Idées et opinions

Election 2nd Tour 2016 NigerLe processus démocratique nigérien a été adopté au début des années 1990, en grande partie grâce à la jeunesse nigérienne, à travers le mouvement légendaire des scolaires. « Vu la situation actuelle, [disait l’un des leaders charismatiques dudit mouvement dans une interview accordée au journal Haské n° 00 de Mai 1990], nous lançons un appel aux patriotes sincères pour que tous unis, nous puissions défendre les acquis de l’ouverture de la démocratie actuelle. Les problèmes scolaires ne peuvent être réglés sans changement politique, notamment, l’adoption du multipartisme. » Et le 15 novembre 1990, sous donc la pression des scolaires, rejoints par d’autres structures syndicales, le Président de la 2ème République prononça, devant les parlementaires, le discours historique consacrant l’acceptation du multipartisme au Niger. Quel bilan pourrait-on dresser de cette expérience pluraliste ? Et quel rôle la jeunesse nigérienne pourrait-elle encore jouer dans l’évolution des pratiques démocratiques et des mœurs politiques du pays ?
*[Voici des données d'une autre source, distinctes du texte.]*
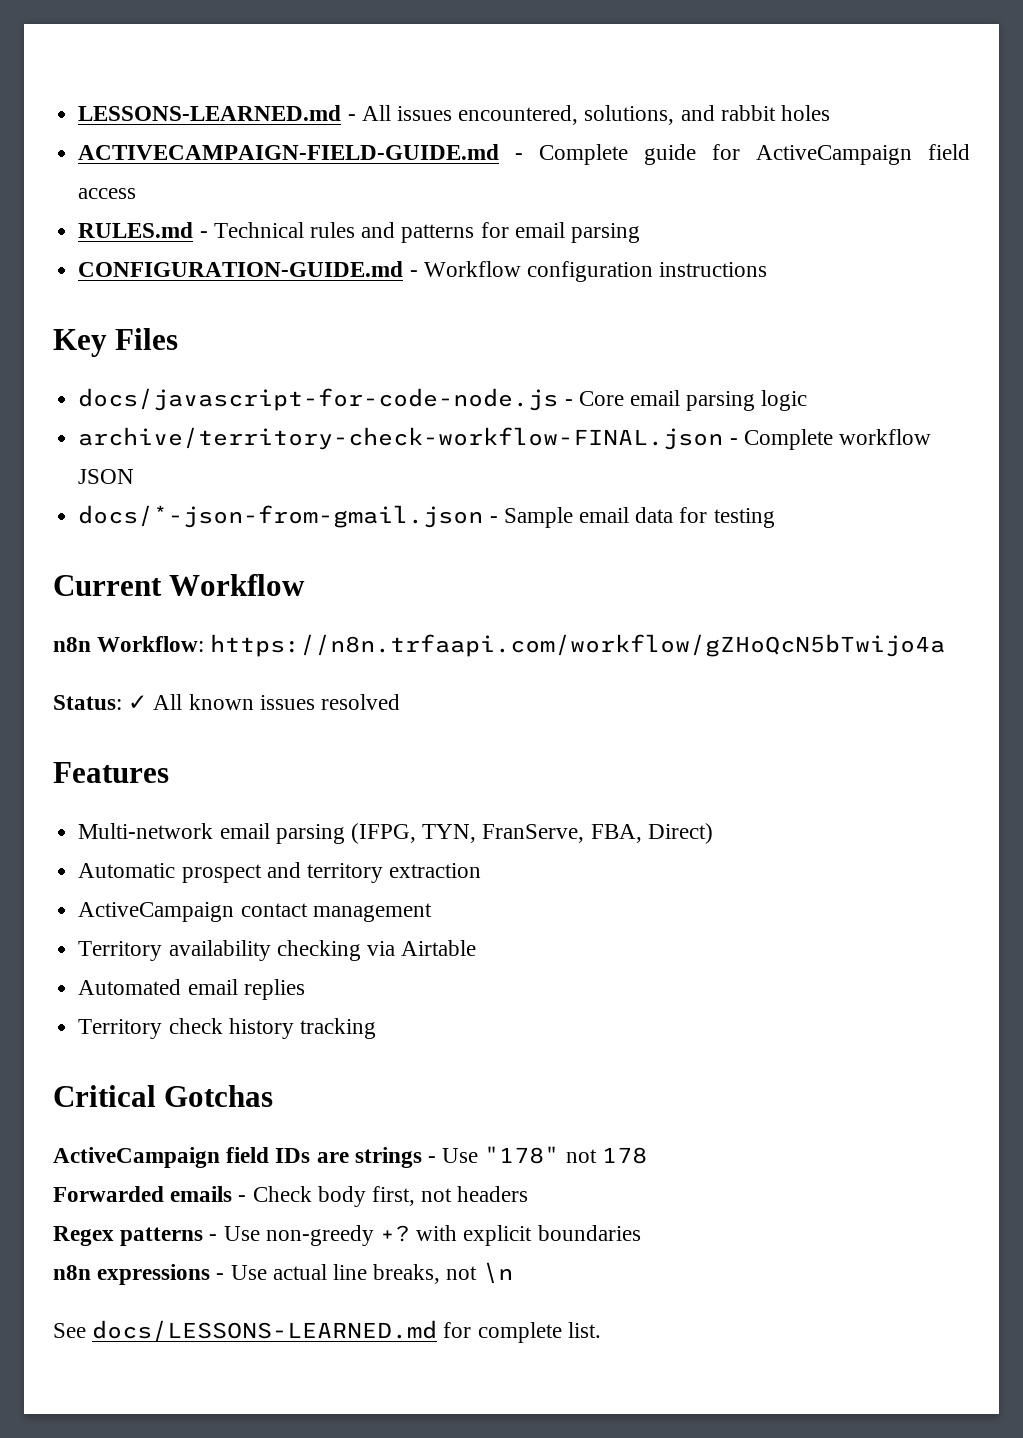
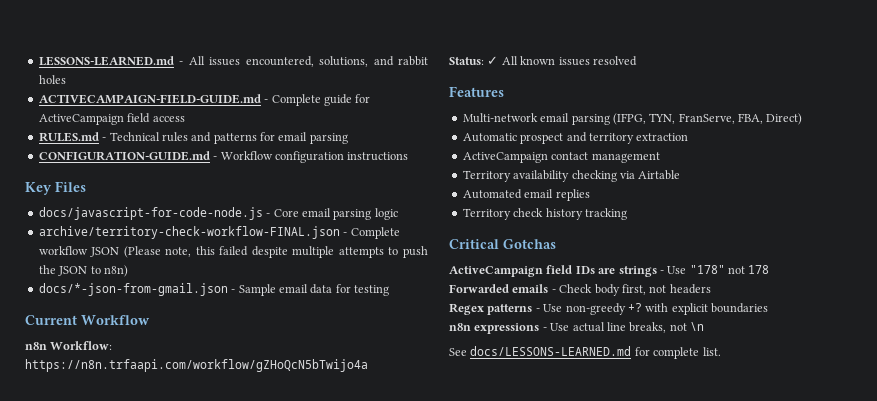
- archive/territory-check-workflow-FINAL.json - Complete workflow JSON
+ archive/territory-check-workflow-FINAL.json - Complete workflow JSON (Please note, this failed despite multiple attempts to push the JSON to n8n)

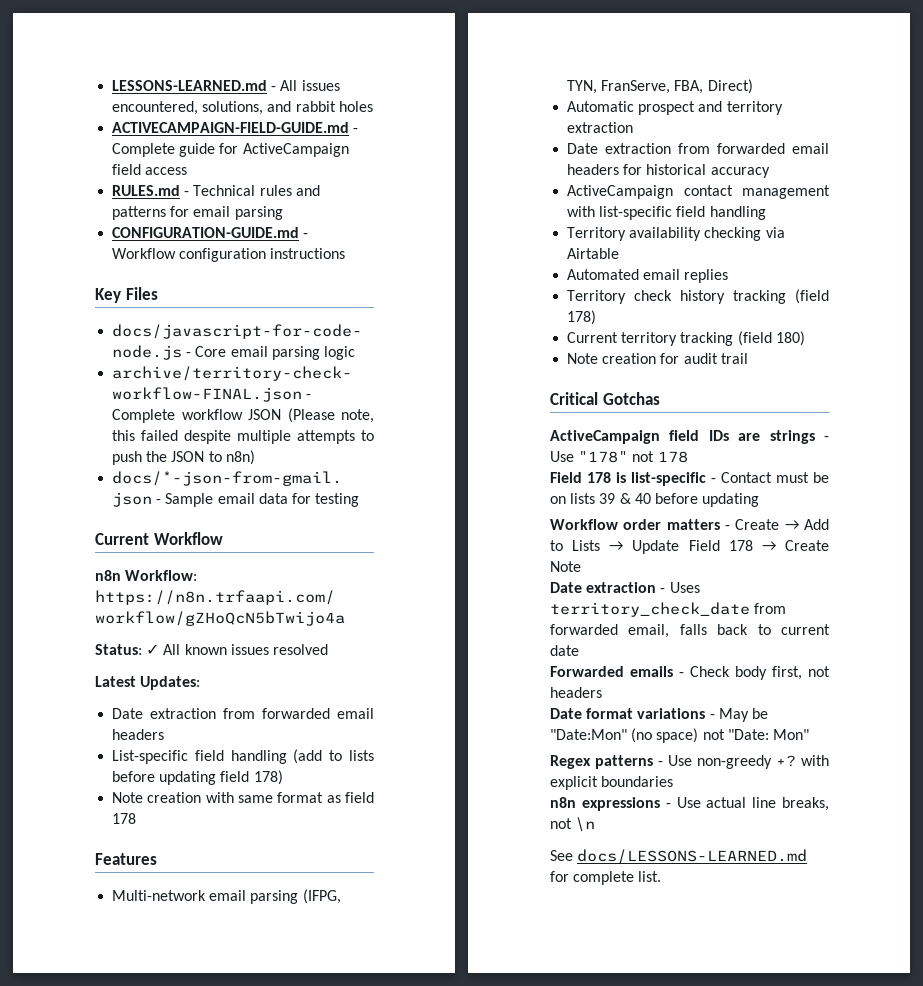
+ Latest Updates:
+ Date extraction from forwarded email headers
+ List-specific field handling (add to lists before updating field 178)
+ Note creation with same format as field 178
+ Date extraction from forwarded email headers for historical accuracy
- ActiveCampaign contact management
+ ActiveCampaign contact management with list-specific field handling
- Territory check history tracking
+ Territory check history tracking (field 178)
+ Current territory tracking (field 180)
+ Note creation for audit trail
+ Field 178 is list-specific - Contact must be on lists 39 & 40 before updating
+ Workflow order matters - Create → Add to Lists → Update Field 178 → Create Note
+ Date extraction - Uses territory_check_date from forwarded email, falls back to current date
+ Date format variations - May be "Date:Mon" (no space) not "Date: Mon"

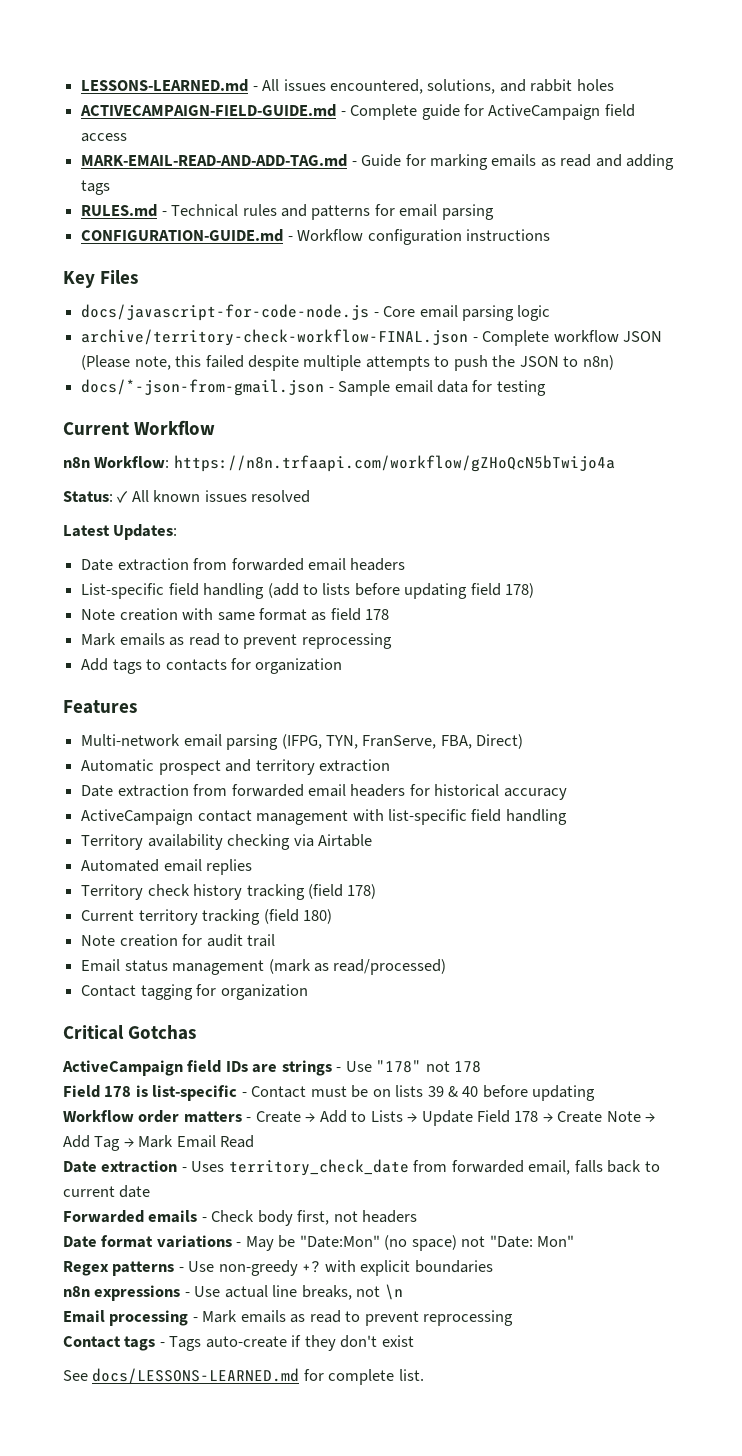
+ MARK-EMAIL-READ-AND-ADD-TAG.md - Guide for marking emails as read and adding tags
  Note creation with same format as field 178
+ Mark emails as read to prevent reprocessing
+ Add tags to contacts for organization
+ Email status management (mark as read/processed)
+ Contact tagging for organization
- Workflow order matters - Create → Add to Lists → Update Field 178 → Create Note
+ Workflow order matters - Create → Add to Lists → Update Field 178 → Create Note → Add Tag → Mark Email Read
+ Email processing - Mark emails as read to prevent reprocessing
+ Contact tags - Tags auto-create if they don't exist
L’adoption du multipartisme intégral, a permis la création de nombreux partis politiques et un cadre compétitif, sanctionné par des élections. Mais le bilan du processus enclenché est, pour le moins qu’on puisse dire , mitigé, aussi bien du point de vue de la stabilité politique que des pratiques démocratiques et des liens qu’elles sont censées créer entre les élus et les électeurs.
Concernant la stabilité politique, le Niger a connu 3 interruptions du processus démocratique, à la suite de 2 coups d’État militaires ( 27 janvier 1996 et 18 février 2010) et un assassinat politico-militaire (9 avril 1999). Aussi, de 1992 à 2018, le pays a vécu sous 5 Républiques. Seulement 2 présidents élus ont réussi à atteindre la fin de leurs premiers mandats : le Président Tandja Mamadou en 2004 et l’actuel chef de l’État en 2016. Et aucun Président élu n’a jusque-là remis le pouvoir à un autre Président démocratiquement élu.
Le processus démocratique nigérien est ainsi en attente d’une véritable alternance politique, plus d’un quart de siècle après son inauguration. Ce qui est fort illustratif de sa fragilité et instabilité, en dépit des pas moins de 28 scrutins qu’il a occasionnés.